В диссертации Шаров отнес к заслугам Платонова его идею о неслучайности и существенной социальной значимости Смуты (вопреки видению, например, Костомарова – как досадного провала, не изменившего ход истории России220
), и этот подход тем более побуждал его самого напряженно думать о первых десятилетиях века ХХ поперек советских шаблонов «назрелости» и «неотвратимости». В чем заключалась закономерность победы в революции крайней партии, как ей удалось удержать власть и влияние помимо голой силы? Прогноз на будущее давнего историка, с явной оглядкой на французских якобинцев, еще за год до введения нэпа: «Эволюция, причем практики сначала поедят идеологов, а потом сами будут поглощены спекулянтами»221, – если и сработал, то очень нескоро. Почему идеология (в широком смысле) оказалась сильнее, чем думалось многим трезвым наблюдателям?Здесь мы подходим к другому Платонову – Андрею, который по воронежским юношеским привязанностям и по еще ранее читанному самиздатскому «Котловану» был для Шарова важен и существенен, в том числе и как голос провинции, пробивающийся и через нестройный столичный шум. И в публикациях 1990‐х, и в главах писательского учебника о русской «литературной матрице», и в одном из последних публицистических текстов к столетию революции 1917 года именно проза Андрея Платонова (и просвечивающий сквозь нее проект «Общего дела» Николая Федорова) становится у Шарова ключом к пониманию и масштаба революционного переворота, и его укорененности в русской истории: «Должен сказать, что на всю первую половину русского ХX века я давно уже смотрю через Платонова и понимаю ее во многом благодаря ему»222
.Для чувства дистанции и в то же время сохранения связи, художественной эмпатии по отношению к миру героев Андрея Платонова одной холодной трезвости (в духе Сергея Платонова) или иронического превосходства, «великолепного презренья» (в духе Михаила Булгакова) совершенно недостаточно. Ведь перед нами, говоря языком Мераба Мамардашвили, напоминавшего о «необходимости иррациональных выражений», своего рода «превращенная форма» – если даже и химера, то уж точно не просто фикция, иллюзия. Реконструкция мира, ушедшего в прошлое, «данность иного» у обоих Платоновых представлены неравным образом. Идея государственного преемства и чувство религиозной традиции, столь важные для петербургского историка, вообще как будто устраняли, переводили в плоскость позитивистских научных процедур саму проблему несводимости «нынешнего» и «стародавнего» взглядов (людей начала XVII и ХX века). В революционном мире воронежского писателя историческая дистанция, по сути, в расчет не принималась, но загадкой и задачей для постижения у Шарова становились сам этот, отделенный всего лишь полувеком, мир неслучившегося будущего и его вдохновенный певец.

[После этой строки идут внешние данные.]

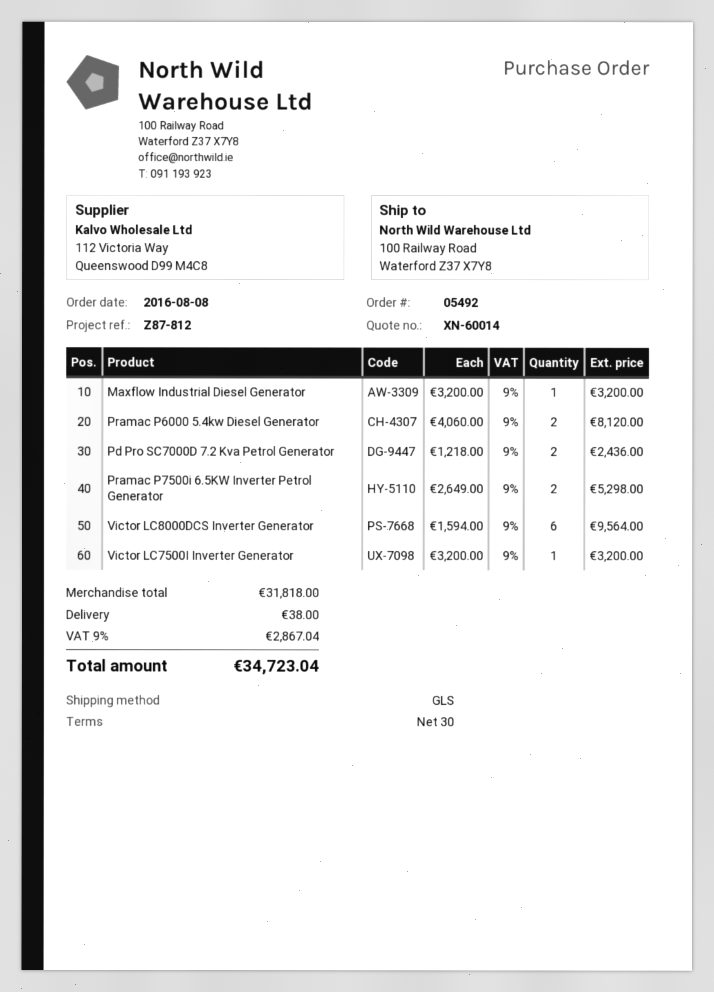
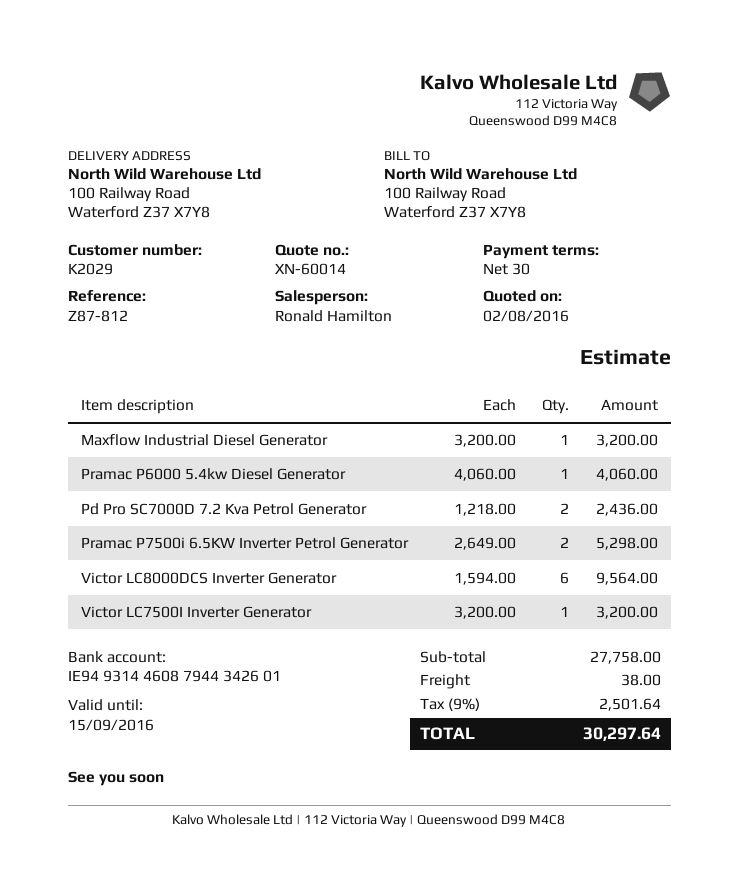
Pramac P6000 5.4kw Diesel Generator: 2 x 4060.00 = 8120.00 -> 1 x 4060.00 = 4060.00
subtotal: 31818.00 -> 27758.00
tax: 9% = 2867.04 -> 9% = 2501.64
total: 34723.04 -> 30297.64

Для уяснения идей Андрея Платонова Шаров не мог (и не хотел, расходясь в этом со многими ровесниками и собеседниками) напрямую пользоваться надежными рецептами – вроде тех, что Сергей Платонов опробовал на Смуте XVII века223
. Шаров явно избегает открыто западнического, нарочито «здравомысленного» видения русской истории, как у Александра Янова; и накопленные либеральной историософией от Павла Милюкова до Натана Эйдельмана рецепты отстранения («внешний взгляд») не кажутся ему художественно действенными. К утраченной особой реальности мира чевенгурцев Шарову нужно было подступиться, не абсолютизируя эту инаковость искателей последней правды, но размышляя о ней, ощущая и сознавая причастность себя, своей семьи к миру революции, понимаемой как «конец времен»224. Ведь именно этот тип мысли и действия не отпускал его в художественных текстах, неизменно притягивал его писательское внимание.